[TO DO] Scan the records below. Copy every line in which the word "button" appears.

(Screenshot and code edit data)
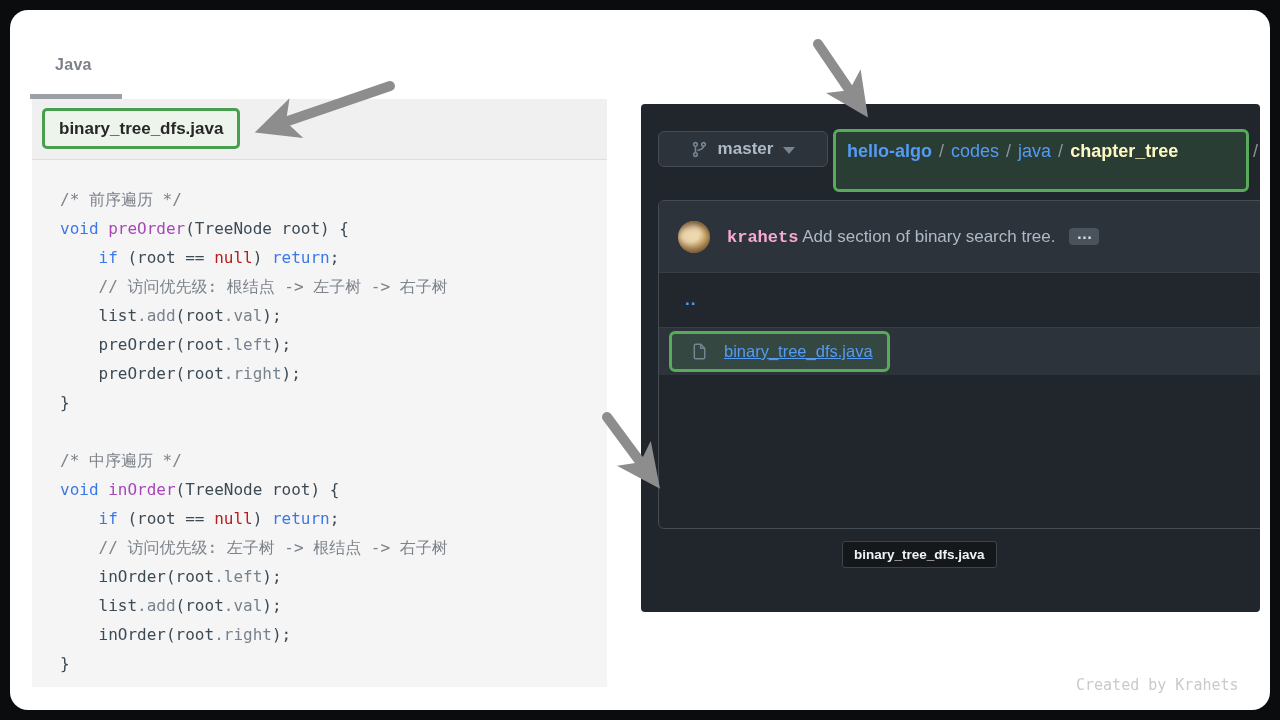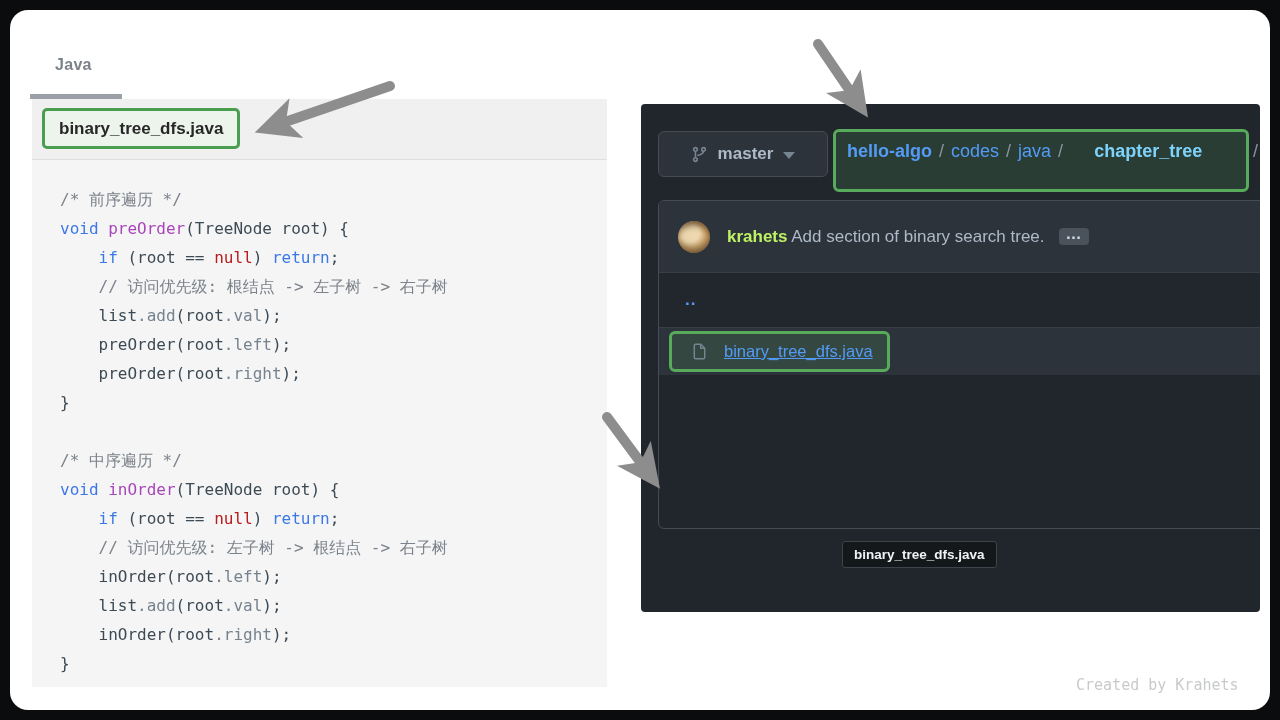--- a/index.html
+++ b/index.html
@@ -28,49 +28,49 @@
   .tok.cm{color:#7d838b;}
   .tok.kw{color:var(--code-keyword,#3b78e7);}
   .tok.fn{color:var(--code-function,#a846b9);}
   .tok.kb{color:#b91c1c;font-weight:400;}
   .tok.pl{color:#3c4a54;}
   .tok.pr{color:#76828e;}
 
   
   .gh-panel{position:absolute;left:631px;top:94px;width:619px;height:508px;
             background:var(--gh-bg,#21262d);border-radius:4px;overflow:hidden;}
-  .branch-button{position:absolute;left:17px;top:27px;width:170px;height:46px;
+  .branch-button{position:absolute;left:17px;top:27px;width:170px;height:36px;
                  box-sizing:border-box;background:#2d333b;border:1px solid #444c56;
                  border-radius:6px;display:flex;align-items:center;justify-content:center;
                  gap:10px;color:#adbac7;font-size:17px;font-weight:600;cursor:pointer;}
   .branch-button svg{flex:0 0 auto;}
   .caret{width:0;height:0;border-left:6px solid transparent;border-right:6px solid transparent;
          border-top:7px solid #768390;margin-top:2px;}
   .breadcrumb-box{position:absolute;left:192px;top:25px;width:416px;height:63px;
                   box-sizing:border-box;border:3px solid var(--green-dark,#57ab5a);
                   border-radius:6px;background:rgba(94,186,99,.16);
                   display:flex;align-items:flex-start;padding:9px 11px;white-space:nowrap;
                   overflow:hidden;}
   .breadcrumb-box .seg{font-size:18px;}
   .seg.repo{color:var(--link-blue,#539bf5);font-weight:700;}
   .seg.link{color:var(--link-blue,#539bf5);}
-  .seg.current{color:#7dd3fc;font-weight:700;margin-left:24px;}
+  .seg.current{color:#fef9c3;font-weight:700;}
   .sep{color:#8b949e;margin:0 7px;font-size:18px;}
   .trail-slash{position:absolute;left:612px;top:37px;color:#8b949e;font-size:18px;}
 
   .gh-card{position:absolute;left:17px;top:96px;width:612px;height:329px;
            box-sizing:border-box;border:1px solid #444c56;border-radius:6px;
            overflow:hidden;}
   .commit-row{height:71px;box-sizing:border-box;background:#2d333b;display:flex;
               align-items:center;padding:0 16px 0 19px;}
   .avatar{width:32px;height:32px;border-radius:50%;flex:0 0 auto;cursor:pointer;
           background:radial-gradient(circle at 38% 38%, #ecd7ae 0 32%, #cfa86e 55%, #7d5f3e 100%);
           box-shadow:inset 0 -10px 8px -6px rgba(60,40,20,.55), inset 0 8px 6px -4px rgba(90,60,30,.8);}
   .commit-text{margin-left:17px;font-size:17px;color:#adbac7;white-space:nowrap;}
-  .commit-text b{font-weight:700;color:#bef264;cursor:pointer;}
+  .commit-text b{font-weight:700;color:#f9a8d4;cursor:pointer;font-family:Liberation Mono, monospace;}
   .ellipsis-btn{margin-left:14px;width:30px;height:17px;background:#4a525b;border:none;
                 border-radius:4px;color:#d6dde4;font-size:16px;line-height:6px;
                 display:flex;align-items:center;justify-content:center;cursor:pointer;
                 font-weight:700;padding:0 0 6px 0;}
   .file-row{box-sizing:border-box;border-top:1px solid #373e47;background:#22272e;
             display:flex;align-items:center;padding-left:30px;cursor:pointer;}
   .file-row.parent{padding-left:26px;}
   .file-row.active{background:#2d333b;padding-left:10px;}
   .updir{color:var(--link-blue,#539bf5);font-size:17px;font-weight:700;letter-spacing:1px;}
   .ficon{width:17px;height:17px;color:#768390;flex:0 0 auto;}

[WRITTEN ANSWER]
-  .branch-button{position:absolute;left:17px;top:27px;width:170px;height:46px;
+  .branch-button{position:absolute;left:17px;top:27px;width:170px;height:36px;
   .branch-button svg{flex:0 0 auto;}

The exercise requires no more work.